(EXERCISE DATA):
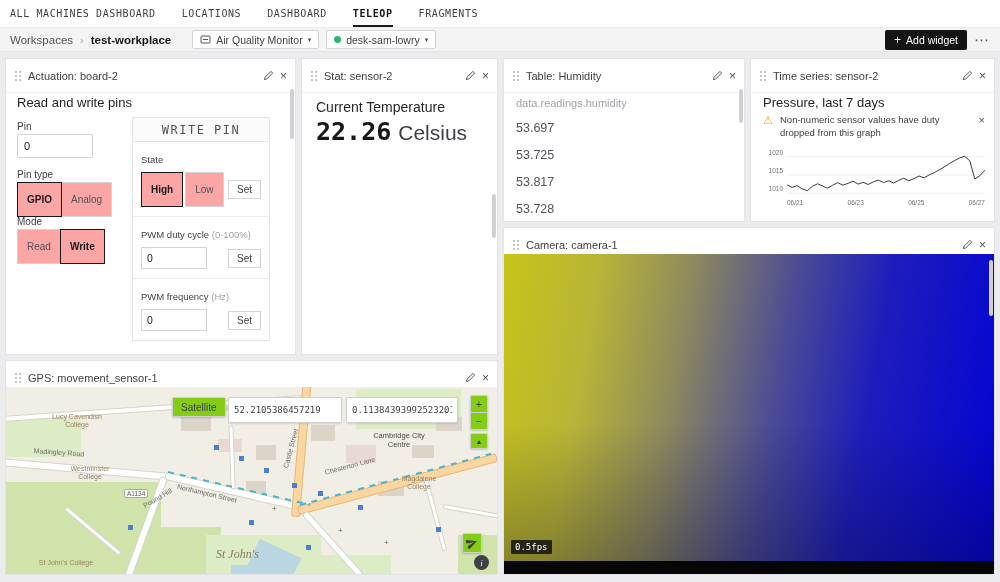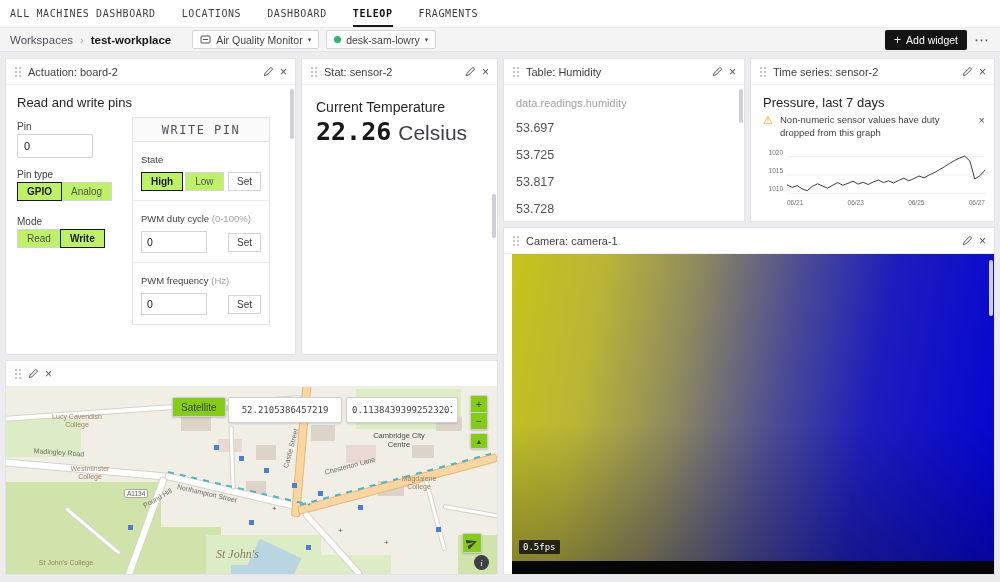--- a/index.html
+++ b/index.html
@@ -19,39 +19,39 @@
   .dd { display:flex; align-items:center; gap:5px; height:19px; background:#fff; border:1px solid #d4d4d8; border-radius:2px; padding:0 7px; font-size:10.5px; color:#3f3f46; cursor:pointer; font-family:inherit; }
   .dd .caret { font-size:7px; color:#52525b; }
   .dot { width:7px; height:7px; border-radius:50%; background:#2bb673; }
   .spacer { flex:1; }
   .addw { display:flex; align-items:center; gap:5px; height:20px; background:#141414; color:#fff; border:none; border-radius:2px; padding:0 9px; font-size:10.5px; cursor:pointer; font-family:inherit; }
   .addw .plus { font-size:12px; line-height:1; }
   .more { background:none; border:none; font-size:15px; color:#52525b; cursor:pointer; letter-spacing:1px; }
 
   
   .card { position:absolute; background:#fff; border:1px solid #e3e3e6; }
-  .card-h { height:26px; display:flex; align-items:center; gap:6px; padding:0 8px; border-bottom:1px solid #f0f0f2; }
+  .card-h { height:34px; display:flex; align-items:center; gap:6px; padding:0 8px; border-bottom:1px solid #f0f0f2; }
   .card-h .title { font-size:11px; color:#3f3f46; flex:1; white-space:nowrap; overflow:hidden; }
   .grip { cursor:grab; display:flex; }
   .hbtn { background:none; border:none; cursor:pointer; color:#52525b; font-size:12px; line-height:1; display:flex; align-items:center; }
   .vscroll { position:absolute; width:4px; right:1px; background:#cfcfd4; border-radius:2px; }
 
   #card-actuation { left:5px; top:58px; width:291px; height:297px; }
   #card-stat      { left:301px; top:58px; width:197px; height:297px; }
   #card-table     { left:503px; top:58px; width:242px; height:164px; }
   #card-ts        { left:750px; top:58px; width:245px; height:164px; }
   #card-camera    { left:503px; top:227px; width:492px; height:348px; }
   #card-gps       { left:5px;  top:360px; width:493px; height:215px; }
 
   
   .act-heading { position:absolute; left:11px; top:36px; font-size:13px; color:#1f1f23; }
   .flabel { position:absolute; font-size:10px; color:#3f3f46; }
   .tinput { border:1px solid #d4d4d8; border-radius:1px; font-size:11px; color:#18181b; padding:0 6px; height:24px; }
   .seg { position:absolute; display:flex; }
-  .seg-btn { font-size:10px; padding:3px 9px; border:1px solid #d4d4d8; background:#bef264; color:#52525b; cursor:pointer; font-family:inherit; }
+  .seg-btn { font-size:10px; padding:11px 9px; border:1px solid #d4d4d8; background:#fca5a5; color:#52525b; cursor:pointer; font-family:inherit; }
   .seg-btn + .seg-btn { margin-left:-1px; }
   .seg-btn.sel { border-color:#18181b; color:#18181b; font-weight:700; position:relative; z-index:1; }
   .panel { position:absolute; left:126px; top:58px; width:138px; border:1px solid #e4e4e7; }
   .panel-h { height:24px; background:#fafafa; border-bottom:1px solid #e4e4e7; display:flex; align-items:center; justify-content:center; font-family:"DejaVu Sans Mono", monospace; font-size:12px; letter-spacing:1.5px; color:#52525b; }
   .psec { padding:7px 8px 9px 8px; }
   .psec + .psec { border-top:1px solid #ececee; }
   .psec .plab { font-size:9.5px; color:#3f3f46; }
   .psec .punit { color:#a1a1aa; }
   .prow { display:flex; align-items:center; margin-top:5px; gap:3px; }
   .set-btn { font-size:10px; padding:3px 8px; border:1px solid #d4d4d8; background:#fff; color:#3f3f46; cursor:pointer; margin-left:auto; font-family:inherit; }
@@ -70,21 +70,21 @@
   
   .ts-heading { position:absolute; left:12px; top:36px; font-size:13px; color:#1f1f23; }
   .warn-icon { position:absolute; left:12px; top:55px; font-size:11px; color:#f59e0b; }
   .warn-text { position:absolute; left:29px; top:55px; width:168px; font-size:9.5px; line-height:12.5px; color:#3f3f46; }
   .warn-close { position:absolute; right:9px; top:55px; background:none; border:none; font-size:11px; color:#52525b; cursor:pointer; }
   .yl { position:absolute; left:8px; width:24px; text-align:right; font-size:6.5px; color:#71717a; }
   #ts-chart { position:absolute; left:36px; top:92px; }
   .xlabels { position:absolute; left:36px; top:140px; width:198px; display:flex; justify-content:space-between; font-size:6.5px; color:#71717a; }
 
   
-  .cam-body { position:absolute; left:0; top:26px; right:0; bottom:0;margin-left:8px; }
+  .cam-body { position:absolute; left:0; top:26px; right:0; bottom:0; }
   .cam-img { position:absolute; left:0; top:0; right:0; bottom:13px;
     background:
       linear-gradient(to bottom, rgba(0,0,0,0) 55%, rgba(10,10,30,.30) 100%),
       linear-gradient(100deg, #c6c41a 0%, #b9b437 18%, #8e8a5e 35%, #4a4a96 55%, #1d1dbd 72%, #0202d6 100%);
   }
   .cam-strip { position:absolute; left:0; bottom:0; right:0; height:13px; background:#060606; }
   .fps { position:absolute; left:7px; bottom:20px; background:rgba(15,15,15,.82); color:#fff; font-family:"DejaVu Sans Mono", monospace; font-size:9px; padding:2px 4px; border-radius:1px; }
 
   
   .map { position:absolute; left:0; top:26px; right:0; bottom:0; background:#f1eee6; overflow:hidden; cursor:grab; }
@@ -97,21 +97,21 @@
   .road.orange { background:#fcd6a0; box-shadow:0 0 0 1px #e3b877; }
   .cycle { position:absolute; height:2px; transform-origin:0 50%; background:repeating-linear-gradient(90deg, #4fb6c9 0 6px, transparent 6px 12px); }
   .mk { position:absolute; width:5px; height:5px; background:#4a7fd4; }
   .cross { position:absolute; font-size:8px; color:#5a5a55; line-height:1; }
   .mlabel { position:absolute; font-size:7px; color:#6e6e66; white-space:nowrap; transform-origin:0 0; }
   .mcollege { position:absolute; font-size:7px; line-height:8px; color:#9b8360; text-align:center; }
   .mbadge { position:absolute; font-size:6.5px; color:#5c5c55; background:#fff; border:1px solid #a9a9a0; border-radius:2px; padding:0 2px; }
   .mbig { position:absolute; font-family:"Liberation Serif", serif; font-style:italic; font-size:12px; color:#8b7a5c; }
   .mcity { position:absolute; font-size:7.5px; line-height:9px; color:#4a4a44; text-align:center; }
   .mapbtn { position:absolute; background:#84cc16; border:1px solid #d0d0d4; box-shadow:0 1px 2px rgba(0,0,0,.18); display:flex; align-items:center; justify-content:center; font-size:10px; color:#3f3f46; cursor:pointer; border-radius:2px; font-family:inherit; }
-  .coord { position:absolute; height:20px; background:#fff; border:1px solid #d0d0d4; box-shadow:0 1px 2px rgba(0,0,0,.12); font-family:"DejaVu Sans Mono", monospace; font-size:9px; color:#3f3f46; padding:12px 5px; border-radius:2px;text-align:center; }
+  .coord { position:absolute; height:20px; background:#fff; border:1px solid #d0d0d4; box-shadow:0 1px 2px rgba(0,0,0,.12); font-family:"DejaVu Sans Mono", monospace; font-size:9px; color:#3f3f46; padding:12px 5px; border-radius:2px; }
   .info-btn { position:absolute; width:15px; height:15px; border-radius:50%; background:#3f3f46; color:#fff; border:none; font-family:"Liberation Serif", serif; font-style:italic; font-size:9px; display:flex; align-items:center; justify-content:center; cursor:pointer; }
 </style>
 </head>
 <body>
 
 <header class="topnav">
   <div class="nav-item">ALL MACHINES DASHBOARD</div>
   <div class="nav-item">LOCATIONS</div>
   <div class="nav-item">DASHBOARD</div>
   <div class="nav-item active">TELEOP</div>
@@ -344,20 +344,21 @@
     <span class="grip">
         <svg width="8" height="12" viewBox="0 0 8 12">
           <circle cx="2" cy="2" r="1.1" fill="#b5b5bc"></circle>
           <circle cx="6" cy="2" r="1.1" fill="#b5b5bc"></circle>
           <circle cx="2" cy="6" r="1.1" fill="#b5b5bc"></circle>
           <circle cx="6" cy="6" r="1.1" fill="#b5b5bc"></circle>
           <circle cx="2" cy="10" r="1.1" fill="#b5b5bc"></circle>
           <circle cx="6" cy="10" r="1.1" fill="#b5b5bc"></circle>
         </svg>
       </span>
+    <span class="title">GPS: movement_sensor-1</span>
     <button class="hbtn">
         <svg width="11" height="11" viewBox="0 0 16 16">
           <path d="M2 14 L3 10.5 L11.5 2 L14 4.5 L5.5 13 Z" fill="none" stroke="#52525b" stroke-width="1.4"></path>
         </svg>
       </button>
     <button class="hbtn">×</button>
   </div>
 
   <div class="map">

---

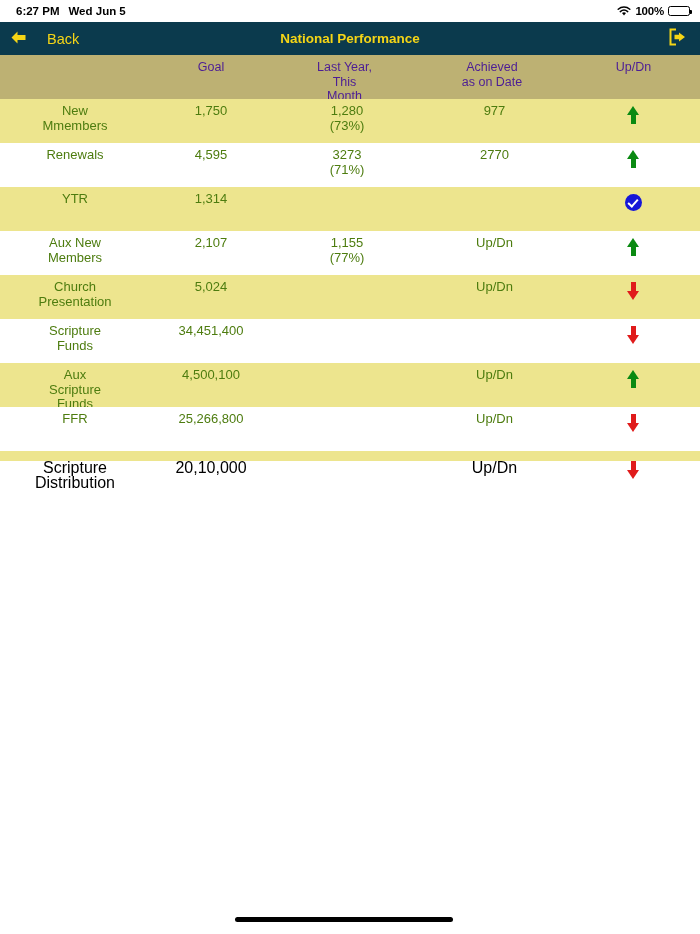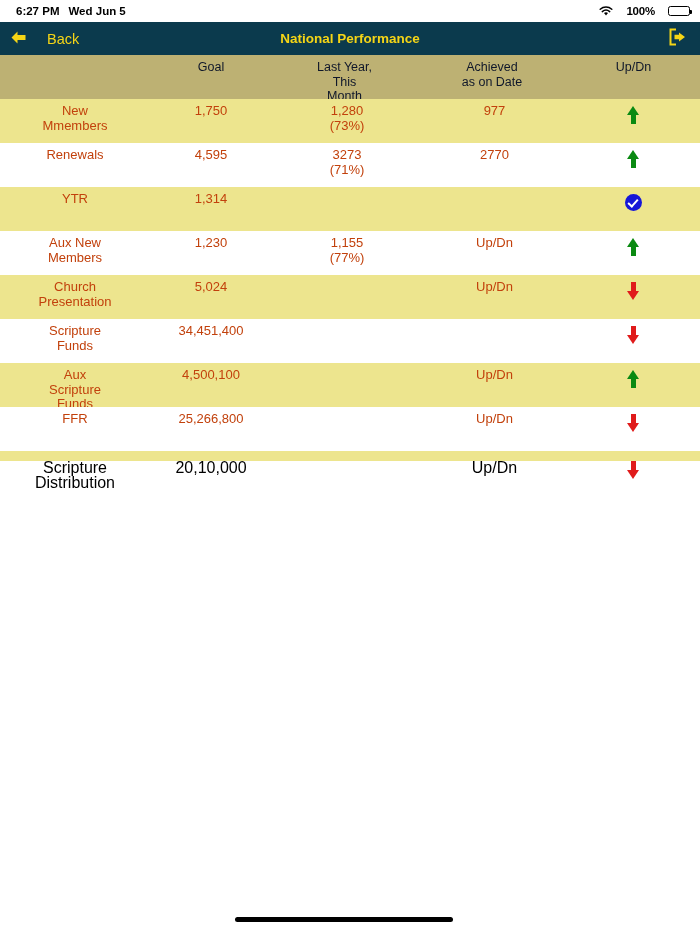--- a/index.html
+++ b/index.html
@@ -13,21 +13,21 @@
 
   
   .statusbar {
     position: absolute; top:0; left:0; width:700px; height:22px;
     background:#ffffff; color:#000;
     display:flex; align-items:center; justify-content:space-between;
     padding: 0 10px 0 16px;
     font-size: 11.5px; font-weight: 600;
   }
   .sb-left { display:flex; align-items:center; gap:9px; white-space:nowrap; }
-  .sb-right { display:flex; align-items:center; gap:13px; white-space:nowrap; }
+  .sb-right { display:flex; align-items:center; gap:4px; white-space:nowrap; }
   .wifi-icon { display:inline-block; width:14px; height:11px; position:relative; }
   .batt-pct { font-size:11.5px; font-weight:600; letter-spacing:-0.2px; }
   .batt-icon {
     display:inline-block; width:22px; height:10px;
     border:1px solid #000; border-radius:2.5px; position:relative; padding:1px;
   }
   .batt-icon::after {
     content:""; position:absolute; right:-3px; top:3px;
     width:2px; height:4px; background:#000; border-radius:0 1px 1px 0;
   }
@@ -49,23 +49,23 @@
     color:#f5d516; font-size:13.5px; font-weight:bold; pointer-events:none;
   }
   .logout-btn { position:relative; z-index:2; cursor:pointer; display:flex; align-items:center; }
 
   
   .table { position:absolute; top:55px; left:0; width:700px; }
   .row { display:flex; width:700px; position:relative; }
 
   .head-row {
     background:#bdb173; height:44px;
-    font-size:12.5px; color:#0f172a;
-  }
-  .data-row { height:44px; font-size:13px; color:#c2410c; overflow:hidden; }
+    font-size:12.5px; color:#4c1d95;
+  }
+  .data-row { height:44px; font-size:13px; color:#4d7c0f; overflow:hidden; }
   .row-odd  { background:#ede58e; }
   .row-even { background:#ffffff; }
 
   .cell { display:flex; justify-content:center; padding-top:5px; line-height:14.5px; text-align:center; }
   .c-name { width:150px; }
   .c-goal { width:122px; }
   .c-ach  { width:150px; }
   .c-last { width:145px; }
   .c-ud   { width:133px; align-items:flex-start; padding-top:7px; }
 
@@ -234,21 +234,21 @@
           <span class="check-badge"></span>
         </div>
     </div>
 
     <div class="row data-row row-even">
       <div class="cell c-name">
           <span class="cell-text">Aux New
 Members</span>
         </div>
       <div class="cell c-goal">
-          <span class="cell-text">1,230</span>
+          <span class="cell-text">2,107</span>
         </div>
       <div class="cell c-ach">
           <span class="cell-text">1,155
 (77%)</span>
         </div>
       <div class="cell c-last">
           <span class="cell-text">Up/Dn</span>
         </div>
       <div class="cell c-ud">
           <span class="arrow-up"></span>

(WORK TO BE COMPLETED): Which lines of the records above hold the word "inline"? Copy each one out.

(ANSWER TO THE PROBLEM):
   .wifi-icon { display:inline-block; width:14px; height:11px; position:relative; }
     display:inline-block; width:22px; height:10px;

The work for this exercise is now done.